Police investigate Cambridge rowers for “causing unnecessary suffering to an animal” after wildlife are killed

The crime carries a penalty of up to six years in prison.

cam cambridge students ducklings may bumps river Rowing University of Cambridge

The Tab can reveal that Cambridgeshire police have narrowed down their investigation of anti-avian crimes on the Cam.

Cambridgeshire police have begun investigating two potential offences – which may have been committed accidentally by oar-happy rowers – “criminal damage and causing unnecessary suffering to an animal” following reports that a cygnet and a number of ducklings were killed on the River Cam in Cambridge.

Officers were called at about 12.50pm on Saturday (June 11) with reports that the animals were killed after a group of rowers ploughed through them. In an appeal for information, Chief Inspector James Sutherland said: “I believe there was a large number of people in the area at the time of the incident and would ask that any witnesses contact us, particularly those who may have video footage.”

The offences are now being investigated by the Rural Crime Action Team.  The latter comes under the remit of the 2006 Animal Welfare Act, and comes with a maximum penalty of six years in prison or £20,000 in fines.
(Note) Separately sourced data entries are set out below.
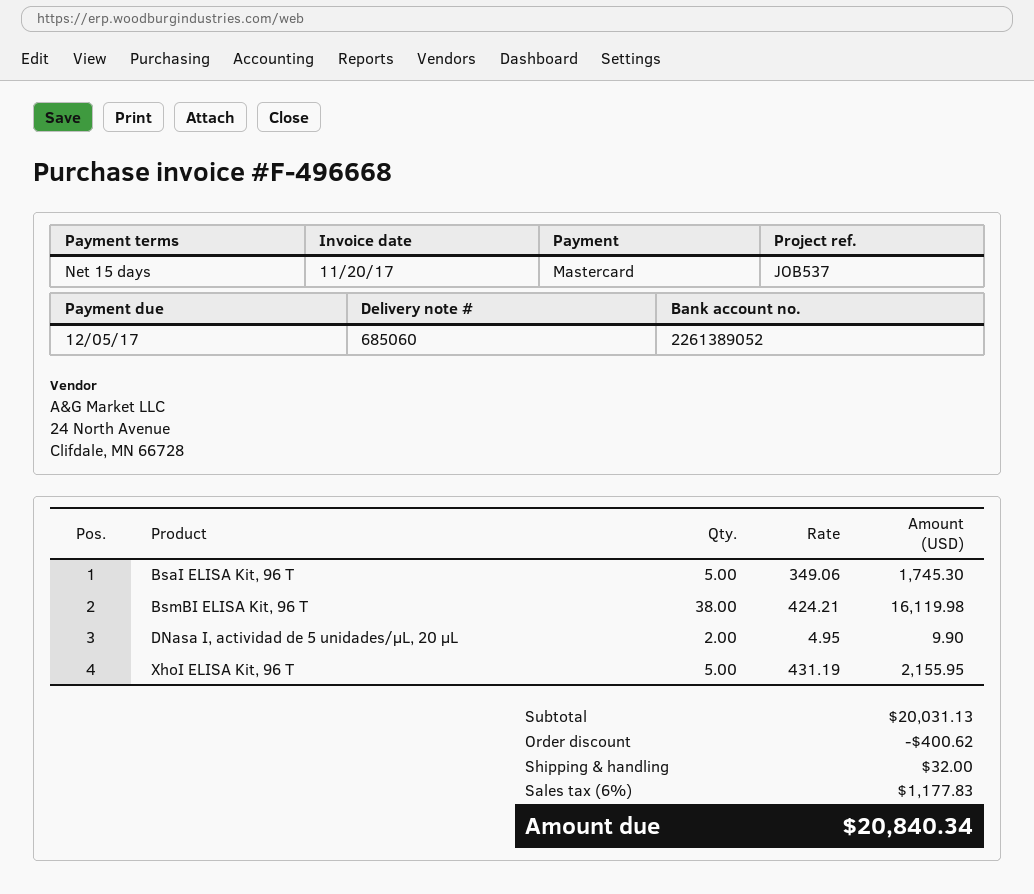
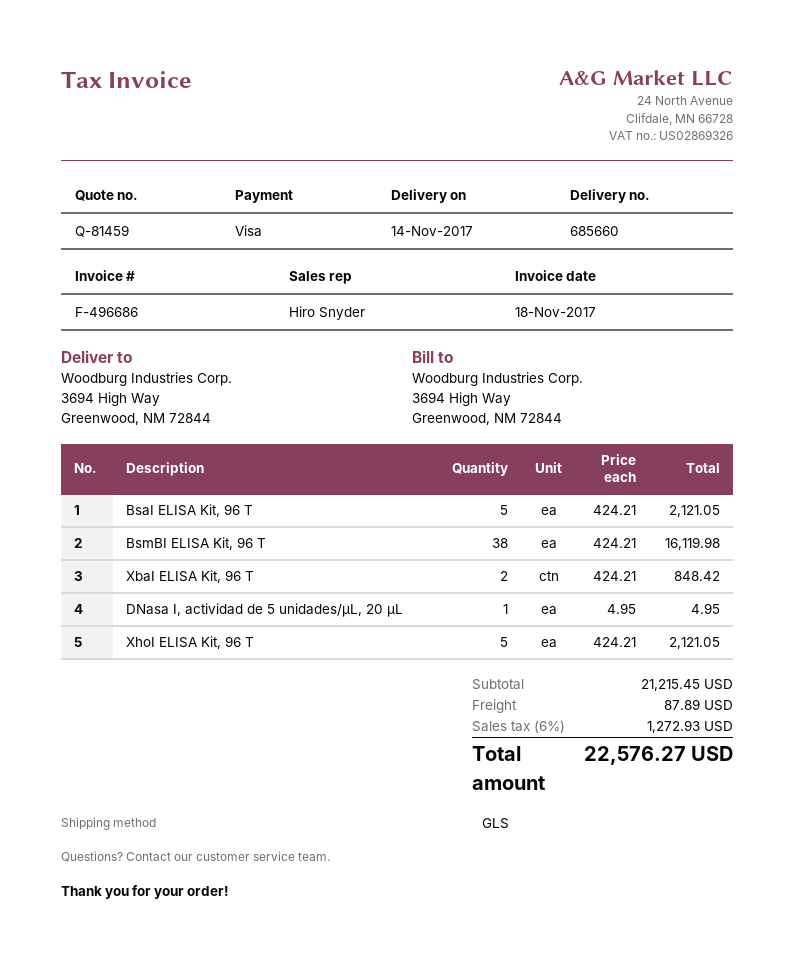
delivery note number: 685060 -> 685660
invoice number: F-496668 -> F-496686
invoice date: 2017-11-20 -> 2017-11-18
payment method: Mastercard -> Visa
BsaI ELISA Kit, 96 T: 5 x 349.06 = 1745.30 -> 5 x 424.21 = 2121.05
DNasa I, actividad de 5 unidades/μL, 20 μL: 2 x 4.95 = 9.90 -> 1 x 4.95 = 4.95
XhoI ELISA Kit, 96 T: 5 x 431.19 = 2155.95 -> 5 x 424.21 = 2121.05
XbaI ELISA Kit, 96 T: none -> 2 x 424.21 = 848.42
subtotal: 20031.13 -> 21215.45
discount: 400.62 -> none
shipping: 32.00 -> 87.89
tax: 6% = 1177.83 -> 6% = 1272.93
total: 20840.34 -> 22576.27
This year, the waters of the Cam during May Bumps turned a slightly pinker shade of murky after multiple deaths on the river. On June 10, a duckling was reportedly killed by a crew making its way to the start line.

The following day, one cygnet and a number of ducklings were ploughed through. Some reports claimed that one or more of the ducklings had been decapitated by the oars.
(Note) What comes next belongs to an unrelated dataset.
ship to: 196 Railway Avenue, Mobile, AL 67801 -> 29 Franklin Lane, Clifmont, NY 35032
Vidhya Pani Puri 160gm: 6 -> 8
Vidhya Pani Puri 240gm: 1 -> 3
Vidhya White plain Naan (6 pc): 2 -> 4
A representative for the police told The Tab they could not comment on whether they had identified specific colleges or students while the investigation was ongoing.

Two dead ducklings were rescued from the Cam. Photo credit: Geoff Robinson.

Two dead ducklings were rescued from the Cam. Photo credit: Geoff Robinson.

On 4 July, a member of the Rural Crime Action Team contacted the Cambridge University Combined Boat Clubs (CUCBC) to warn that “all coxswain are responsible for their actions and that prosecutions could result under the wildlife and countryside act [sic] 1981”.

His email continued: “The Rural crime action team are currently investigating possible offences against swans and cygnets on the Cam. There is continued evidence being provided to us of potential offences.”

The original email contained photos of the “swan incident”, although these were not included in the version supplied to The Tab. It is not clear whether this incident is separate to the incidents of June 10 and 11, which included ducklings and a cygnet.

The email was forwarded on to captains and coxes, suggesting that it may be “more appropriate to draw blades in as opposed to lifting them”.

However, Robert Shearme, who rowed in May Bumps, said: “There was someone deliberately baiting the swans into swimming into the paths of boats with bread. It seems that people who dislike rowing, especially college rowers, are trying to make us look like wildlife killers. This has happened several times. Someone was baiting them into the paths of fully moving VIIIs and then shouting at the rowers.”

ARC is committed to ending animal exploitation.

ARC is committed to ending animal exploitation.

A representative of Animal Rights Cambridge told The Tab that while there had been some progress, they would be willing to “start a campaign with demos and race disruptions once again if things are not put right”.  He said that in 2012 they had successfully delayed May Bumps for two hours by taking to the river “in a boat dressed as swans”.

A university spokesperson said: “It would be inappropriate to comment on an ongoing investigation.”

The Tab has disabled comments to prevent the identification of individuals who may be involved in the investigation.